The next Cardamom Seminar Series will feature Ekaterina Vylomova talking about "Documenting and modelling inflectional paradigms in under-resourced languages". Register on Eventbrite: https://www.eventbrite.ie/e/cardamom-seminar-series-tickets-241186263607
The seminar will take place on Zoom at 10am (Dublin time) on the 1st Feb 2022
This talk will present the UniMorph project, an attempt to create a universal (cross-lingual) annotation schema. UniMorph allows an inflected word from any language to be defined by its lexical meaning, typically carried by the lemma, and a bundle of universal morphological features defined by the schema. Since 2016, the UniMorph database has been gradually developed and updated with new languages, and SIGMORPHON shared tasks served as a platform to compare computational models of inflectional morphology. During 2016–2021, the shared tasks made it possible to explore the data-driven systems’ ability to learn declension and conjugation paradigms and evaluate how well they generalize across typologically diverse languages. It is essential since the elaboration of formal techniques of cross-language generalization and prediction of universal entities across related languages should provide new potential to the modelling and documentation of under-resourced languages.
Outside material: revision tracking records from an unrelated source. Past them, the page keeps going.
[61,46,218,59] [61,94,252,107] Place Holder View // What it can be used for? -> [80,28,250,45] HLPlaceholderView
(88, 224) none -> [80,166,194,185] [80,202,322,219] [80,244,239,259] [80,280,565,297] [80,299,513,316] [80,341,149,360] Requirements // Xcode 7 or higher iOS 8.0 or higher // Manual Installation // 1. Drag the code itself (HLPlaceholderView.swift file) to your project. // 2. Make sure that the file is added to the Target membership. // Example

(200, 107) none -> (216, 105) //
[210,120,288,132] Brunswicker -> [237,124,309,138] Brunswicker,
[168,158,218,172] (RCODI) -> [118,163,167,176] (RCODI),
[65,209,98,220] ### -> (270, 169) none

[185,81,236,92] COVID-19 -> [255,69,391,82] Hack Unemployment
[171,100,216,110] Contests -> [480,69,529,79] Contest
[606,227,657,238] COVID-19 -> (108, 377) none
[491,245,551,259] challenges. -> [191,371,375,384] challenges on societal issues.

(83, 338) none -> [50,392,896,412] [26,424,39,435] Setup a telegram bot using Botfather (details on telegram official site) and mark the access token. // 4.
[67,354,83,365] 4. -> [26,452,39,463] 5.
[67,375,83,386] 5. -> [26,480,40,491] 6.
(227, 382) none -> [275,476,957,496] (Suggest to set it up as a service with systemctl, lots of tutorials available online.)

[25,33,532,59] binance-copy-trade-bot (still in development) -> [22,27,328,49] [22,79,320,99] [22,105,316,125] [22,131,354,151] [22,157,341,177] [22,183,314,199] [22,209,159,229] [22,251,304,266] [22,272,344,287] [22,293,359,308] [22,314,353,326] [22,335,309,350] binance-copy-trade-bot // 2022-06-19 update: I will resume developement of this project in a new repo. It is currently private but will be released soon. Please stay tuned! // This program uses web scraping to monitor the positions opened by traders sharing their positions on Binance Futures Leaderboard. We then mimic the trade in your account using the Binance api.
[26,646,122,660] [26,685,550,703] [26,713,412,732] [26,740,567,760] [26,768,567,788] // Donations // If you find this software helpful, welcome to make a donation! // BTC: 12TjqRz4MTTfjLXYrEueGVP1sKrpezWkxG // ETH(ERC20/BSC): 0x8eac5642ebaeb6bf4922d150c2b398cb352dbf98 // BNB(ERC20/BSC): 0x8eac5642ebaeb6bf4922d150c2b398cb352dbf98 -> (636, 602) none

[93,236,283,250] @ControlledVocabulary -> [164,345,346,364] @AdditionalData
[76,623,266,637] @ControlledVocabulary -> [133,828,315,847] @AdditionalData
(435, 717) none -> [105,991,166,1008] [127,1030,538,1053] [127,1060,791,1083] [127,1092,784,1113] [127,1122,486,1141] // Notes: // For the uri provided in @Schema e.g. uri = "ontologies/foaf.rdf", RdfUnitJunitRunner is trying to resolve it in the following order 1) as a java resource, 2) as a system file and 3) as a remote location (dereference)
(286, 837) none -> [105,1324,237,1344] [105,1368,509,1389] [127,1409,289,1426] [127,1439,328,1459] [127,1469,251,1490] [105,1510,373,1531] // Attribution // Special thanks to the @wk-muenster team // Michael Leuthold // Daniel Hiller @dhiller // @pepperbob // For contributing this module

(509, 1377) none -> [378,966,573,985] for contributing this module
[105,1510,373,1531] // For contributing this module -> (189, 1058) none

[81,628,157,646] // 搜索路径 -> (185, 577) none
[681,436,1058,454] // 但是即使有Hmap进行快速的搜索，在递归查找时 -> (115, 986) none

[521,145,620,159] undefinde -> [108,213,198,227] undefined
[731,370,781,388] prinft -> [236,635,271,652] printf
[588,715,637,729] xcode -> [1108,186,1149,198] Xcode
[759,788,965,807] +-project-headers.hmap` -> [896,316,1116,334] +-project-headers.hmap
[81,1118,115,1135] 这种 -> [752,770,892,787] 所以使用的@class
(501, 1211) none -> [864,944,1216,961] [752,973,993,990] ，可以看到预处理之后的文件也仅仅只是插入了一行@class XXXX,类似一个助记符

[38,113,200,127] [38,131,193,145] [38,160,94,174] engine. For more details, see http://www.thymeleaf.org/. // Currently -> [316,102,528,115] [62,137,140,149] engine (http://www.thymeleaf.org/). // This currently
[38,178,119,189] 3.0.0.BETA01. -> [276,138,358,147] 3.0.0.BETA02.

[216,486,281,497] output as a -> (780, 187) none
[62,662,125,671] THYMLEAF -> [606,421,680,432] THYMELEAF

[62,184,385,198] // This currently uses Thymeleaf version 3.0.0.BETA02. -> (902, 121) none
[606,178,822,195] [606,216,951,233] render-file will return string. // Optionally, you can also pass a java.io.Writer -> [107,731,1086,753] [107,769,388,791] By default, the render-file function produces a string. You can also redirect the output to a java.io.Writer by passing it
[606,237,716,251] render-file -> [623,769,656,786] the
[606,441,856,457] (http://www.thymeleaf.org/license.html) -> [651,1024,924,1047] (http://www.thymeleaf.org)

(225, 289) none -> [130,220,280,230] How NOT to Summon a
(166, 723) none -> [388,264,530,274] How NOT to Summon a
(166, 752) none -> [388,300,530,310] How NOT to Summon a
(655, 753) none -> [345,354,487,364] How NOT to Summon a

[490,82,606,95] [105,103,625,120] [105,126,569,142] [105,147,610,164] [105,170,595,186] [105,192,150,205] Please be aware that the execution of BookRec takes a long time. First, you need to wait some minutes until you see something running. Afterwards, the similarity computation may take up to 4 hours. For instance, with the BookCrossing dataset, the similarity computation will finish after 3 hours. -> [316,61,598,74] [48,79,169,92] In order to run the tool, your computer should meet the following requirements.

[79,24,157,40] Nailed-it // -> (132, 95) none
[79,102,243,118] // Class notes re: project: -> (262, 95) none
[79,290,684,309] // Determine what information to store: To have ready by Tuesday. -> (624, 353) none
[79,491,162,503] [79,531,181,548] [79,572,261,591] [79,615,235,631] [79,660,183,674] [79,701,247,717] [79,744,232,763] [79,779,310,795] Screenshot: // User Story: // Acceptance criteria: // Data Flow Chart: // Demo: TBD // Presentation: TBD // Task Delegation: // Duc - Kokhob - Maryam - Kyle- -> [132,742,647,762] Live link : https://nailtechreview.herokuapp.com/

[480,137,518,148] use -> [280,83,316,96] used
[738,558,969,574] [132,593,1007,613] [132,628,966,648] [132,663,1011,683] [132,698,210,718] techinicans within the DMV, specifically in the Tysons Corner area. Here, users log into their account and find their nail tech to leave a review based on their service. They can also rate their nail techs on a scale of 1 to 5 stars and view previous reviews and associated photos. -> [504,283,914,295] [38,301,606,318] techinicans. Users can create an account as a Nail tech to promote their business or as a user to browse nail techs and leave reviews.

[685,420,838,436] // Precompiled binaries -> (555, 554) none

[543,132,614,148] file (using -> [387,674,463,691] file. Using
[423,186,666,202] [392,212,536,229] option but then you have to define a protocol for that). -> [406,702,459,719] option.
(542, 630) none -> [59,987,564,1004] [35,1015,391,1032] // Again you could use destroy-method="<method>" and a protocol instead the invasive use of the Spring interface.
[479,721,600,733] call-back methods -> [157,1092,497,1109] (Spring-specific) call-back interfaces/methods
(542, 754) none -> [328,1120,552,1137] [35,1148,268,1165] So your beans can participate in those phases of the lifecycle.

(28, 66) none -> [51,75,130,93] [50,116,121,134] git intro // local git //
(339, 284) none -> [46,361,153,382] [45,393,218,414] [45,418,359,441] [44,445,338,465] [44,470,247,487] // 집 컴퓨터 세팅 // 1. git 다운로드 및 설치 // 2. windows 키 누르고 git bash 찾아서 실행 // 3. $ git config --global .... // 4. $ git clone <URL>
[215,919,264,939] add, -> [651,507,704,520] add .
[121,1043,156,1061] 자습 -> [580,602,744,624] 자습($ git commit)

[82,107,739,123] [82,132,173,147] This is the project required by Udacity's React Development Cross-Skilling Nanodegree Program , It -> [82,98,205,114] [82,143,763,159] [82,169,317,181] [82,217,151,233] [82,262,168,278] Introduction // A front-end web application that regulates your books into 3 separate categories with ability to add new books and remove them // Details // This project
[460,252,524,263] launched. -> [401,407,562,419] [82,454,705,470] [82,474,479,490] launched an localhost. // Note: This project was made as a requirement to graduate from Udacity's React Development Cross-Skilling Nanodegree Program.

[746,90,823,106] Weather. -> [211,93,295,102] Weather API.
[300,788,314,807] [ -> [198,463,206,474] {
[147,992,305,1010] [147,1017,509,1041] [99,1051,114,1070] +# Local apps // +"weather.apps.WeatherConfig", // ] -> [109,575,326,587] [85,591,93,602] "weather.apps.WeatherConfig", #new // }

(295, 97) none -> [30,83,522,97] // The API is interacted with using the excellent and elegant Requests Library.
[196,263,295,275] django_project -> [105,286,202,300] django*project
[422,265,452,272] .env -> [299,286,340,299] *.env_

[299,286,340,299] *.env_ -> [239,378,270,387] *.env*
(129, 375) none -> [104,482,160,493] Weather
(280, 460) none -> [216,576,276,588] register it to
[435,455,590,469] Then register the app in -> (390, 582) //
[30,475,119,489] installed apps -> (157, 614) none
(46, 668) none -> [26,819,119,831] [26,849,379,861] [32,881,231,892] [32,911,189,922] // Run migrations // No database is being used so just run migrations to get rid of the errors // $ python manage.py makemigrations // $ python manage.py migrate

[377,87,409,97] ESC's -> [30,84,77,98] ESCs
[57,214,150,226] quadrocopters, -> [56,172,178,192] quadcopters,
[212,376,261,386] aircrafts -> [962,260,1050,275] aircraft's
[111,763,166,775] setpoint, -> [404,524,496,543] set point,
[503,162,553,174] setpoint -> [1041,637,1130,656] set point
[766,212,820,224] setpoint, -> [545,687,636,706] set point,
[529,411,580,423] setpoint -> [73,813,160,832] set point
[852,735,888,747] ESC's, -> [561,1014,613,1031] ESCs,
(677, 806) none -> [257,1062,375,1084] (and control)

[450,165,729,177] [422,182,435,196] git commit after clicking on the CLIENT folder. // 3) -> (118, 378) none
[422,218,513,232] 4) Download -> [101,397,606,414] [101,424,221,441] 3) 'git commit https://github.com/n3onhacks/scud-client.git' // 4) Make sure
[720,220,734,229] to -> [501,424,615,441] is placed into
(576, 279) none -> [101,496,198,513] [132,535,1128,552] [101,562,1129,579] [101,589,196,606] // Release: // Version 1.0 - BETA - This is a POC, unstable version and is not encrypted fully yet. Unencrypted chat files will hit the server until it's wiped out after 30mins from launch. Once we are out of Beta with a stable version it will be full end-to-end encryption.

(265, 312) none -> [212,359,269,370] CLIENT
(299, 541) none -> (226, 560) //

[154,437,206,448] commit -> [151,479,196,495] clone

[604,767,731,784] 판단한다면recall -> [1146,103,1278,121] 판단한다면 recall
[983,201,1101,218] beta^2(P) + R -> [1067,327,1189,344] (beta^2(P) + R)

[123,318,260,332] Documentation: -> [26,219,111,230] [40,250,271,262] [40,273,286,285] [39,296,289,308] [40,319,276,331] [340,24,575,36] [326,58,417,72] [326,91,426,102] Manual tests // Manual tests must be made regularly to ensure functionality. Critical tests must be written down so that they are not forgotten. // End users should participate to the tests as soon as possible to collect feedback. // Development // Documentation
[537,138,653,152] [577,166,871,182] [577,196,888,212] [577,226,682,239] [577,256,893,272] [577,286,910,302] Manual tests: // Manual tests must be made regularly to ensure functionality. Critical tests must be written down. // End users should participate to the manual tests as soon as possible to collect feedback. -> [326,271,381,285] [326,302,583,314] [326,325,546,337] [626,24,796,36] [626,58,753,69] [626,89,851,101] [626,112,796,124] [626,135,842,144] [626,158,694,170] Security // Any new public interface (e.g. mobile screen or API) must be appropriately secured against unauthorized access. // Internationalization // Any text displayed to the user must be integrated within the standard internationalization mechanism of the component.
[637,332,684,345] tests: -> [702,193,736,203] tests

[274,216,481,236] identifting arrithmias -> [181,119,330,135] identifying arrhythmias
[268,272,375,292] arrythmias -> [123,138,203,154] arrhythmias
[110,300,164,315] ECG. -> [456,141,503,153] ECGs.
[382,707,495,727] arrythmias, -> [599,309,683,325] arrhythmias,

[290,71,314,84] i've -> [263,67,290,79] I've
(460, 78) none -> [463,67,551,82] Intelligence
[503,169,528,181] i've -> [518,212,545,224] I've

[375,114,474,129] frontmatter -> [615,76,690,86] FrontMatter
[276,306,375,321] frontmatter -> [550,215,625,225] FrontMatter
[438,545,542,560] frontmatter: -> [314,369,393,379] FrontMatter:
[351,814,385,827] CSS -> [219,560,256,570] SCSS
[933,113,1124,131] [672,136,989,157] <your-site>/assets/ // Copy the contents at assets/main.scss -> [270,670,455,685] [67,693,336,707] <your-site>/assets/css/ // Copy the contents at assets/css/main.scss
The talk will outline the major challenges we faced while converting the language-specific features into the UniMorph schema, especially in under-resourced languages. In addition, we will discuss typical errors made by the majority of the systems, e.g. incorrectly predicted instances due to allomorphy, form variation, misspelt words, looping effects. Finally, it will provide case studies for Russian, Tibetan, and Nen.
The Cardamom project is funded by the Irish Research Council and supported by Science Foundation Ireland as part of the Insight SFI Centre for Data Analytics.